_What you should do_. Exact transcription, pictures omitted: begin at the top line of the records below and end with the line bearing "total: 1329.43 -> 1319.32".

########

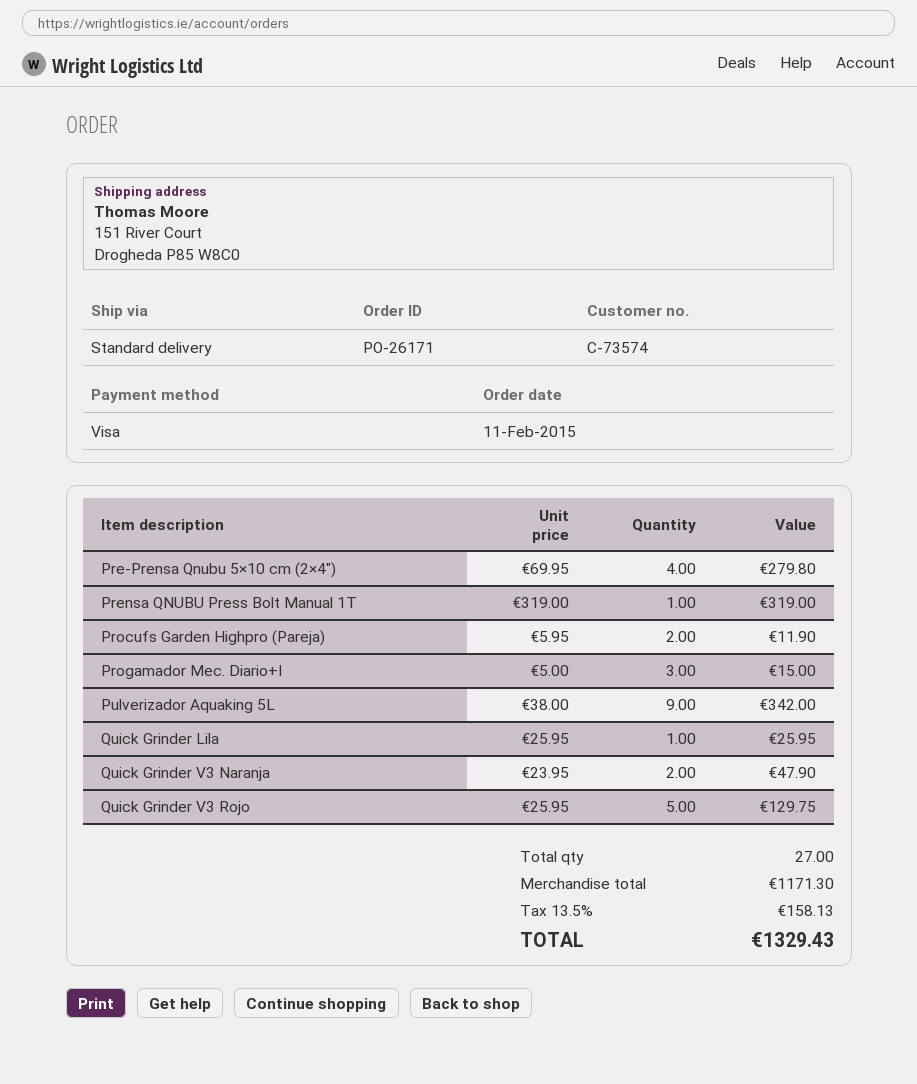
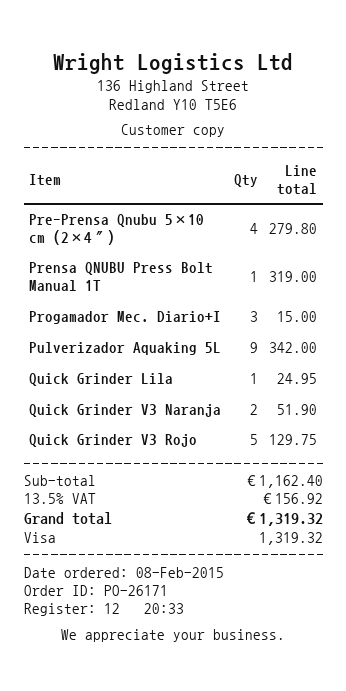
order date: 2015-02-11 -> 2015-02-08
Procufs Garden Highpro (Pareja): 2 for 11.90 -> none
Quick Grinder Lila: 1 for 25.95 -> 1 for 24.95
Quick Grinder V3 Naranja: 2 for 47.90 -> 2 for 51.90
subtotal: 1171.30 -> 1162.40
tax: 13.5% = 158.13 -> 13.5% = 156.92
total: 1329.43 -> 1319.32

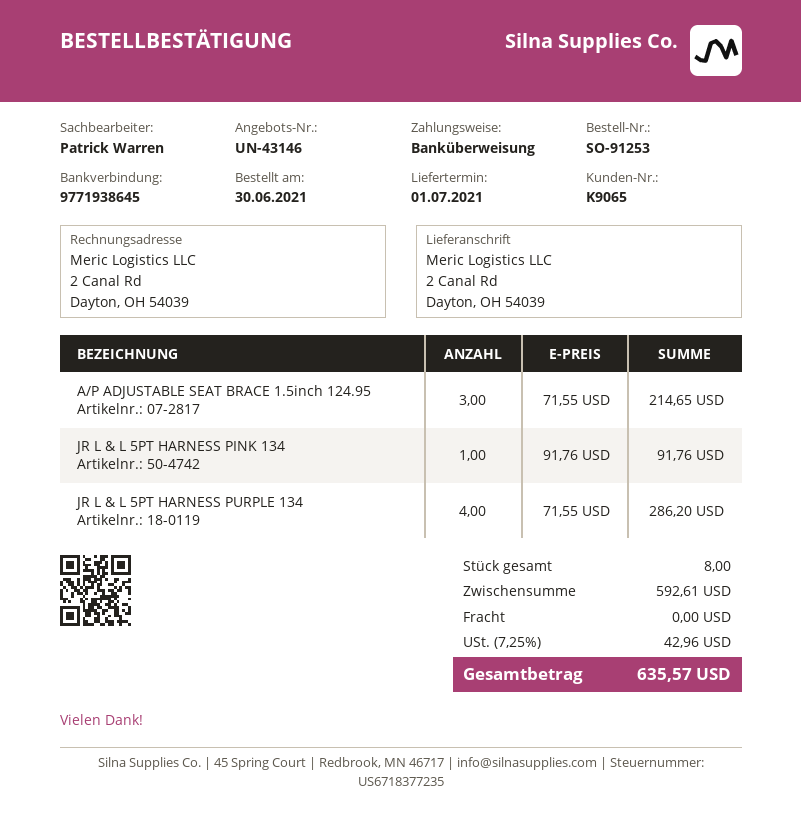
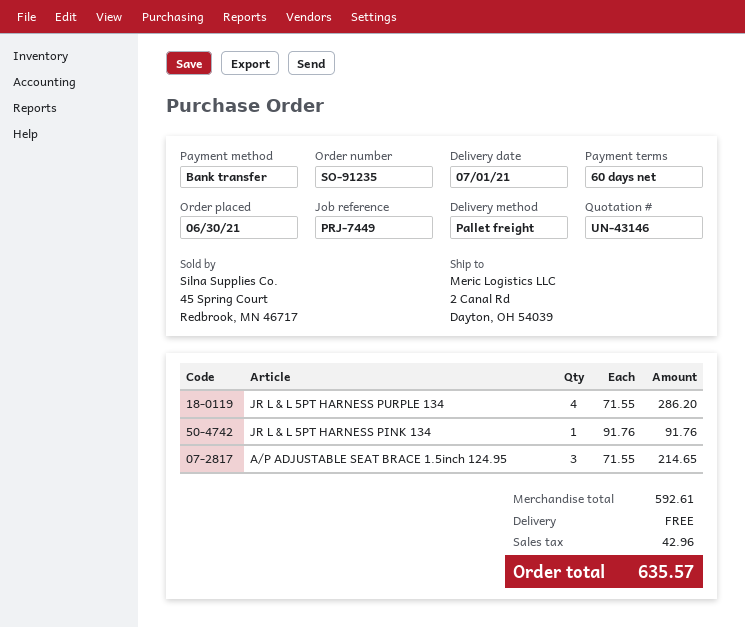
order number: SO-91253 -> SO-91235

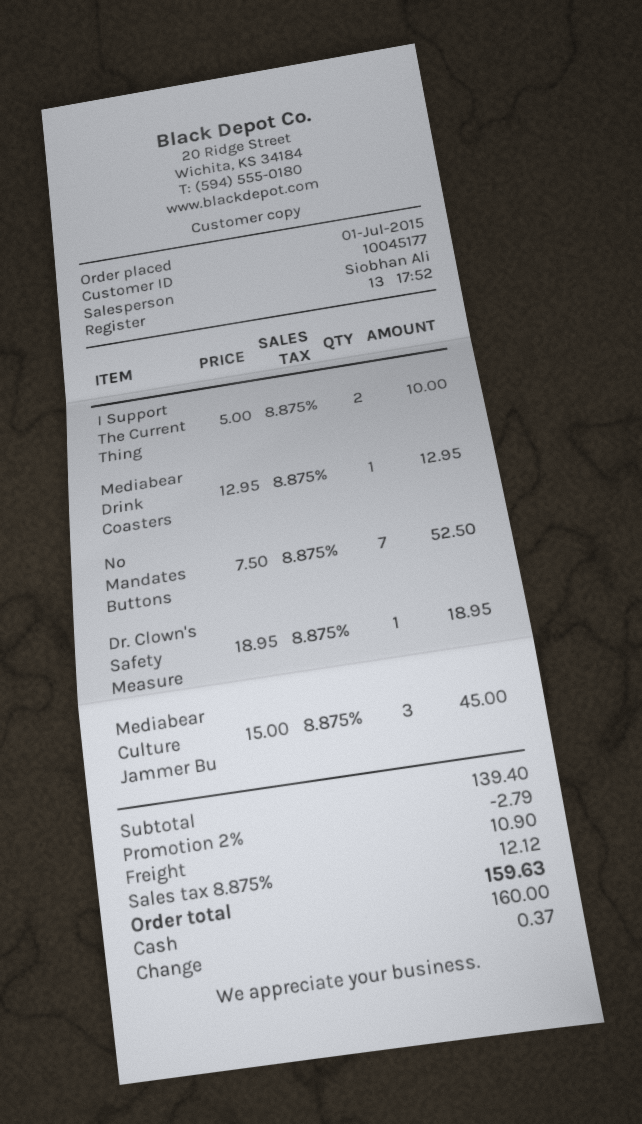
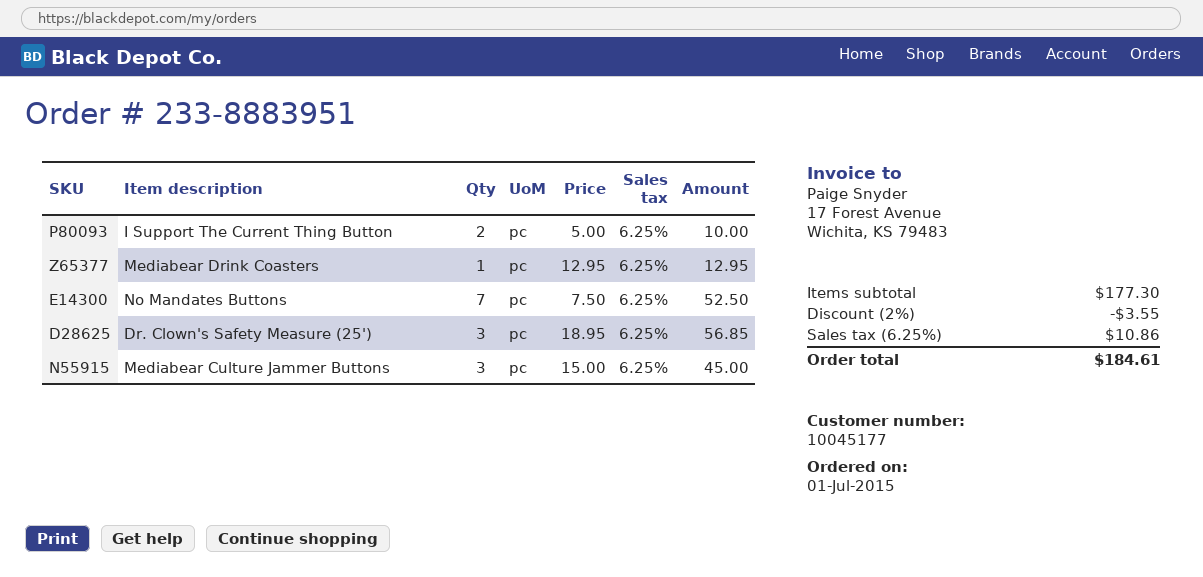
Dr. Clown's Safety Measure: 1 x 18.95 = 18.95 -> 3 x 18.95 = 56.85
subtotal: 139.40 -> 177.30
discount: 2% = 2.79 -> 2% = 3.55
shipping: 10.90 -> none
tax: 8.875% = 12.12 -> 6.25% = 10.86
total: 159.63 -> 184.61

########

_Solved exercise_.
order date: 2015-02-11 -> 2015-02-08
Procufs Garden Highpro (Pareja): 2 for 11.90 -> none
Quick Grinder Lila: 1 for 25.95 -> 1 for 24.95
Quick Grinder V3 Naranja: 2 for 47.90 -> 2 for 51.90
subtotal: 1171.30 -> 1162.40
tax: 13.5% = 158.13 -> 13.5% = 156.92
total: 1329.43 -> 1319.32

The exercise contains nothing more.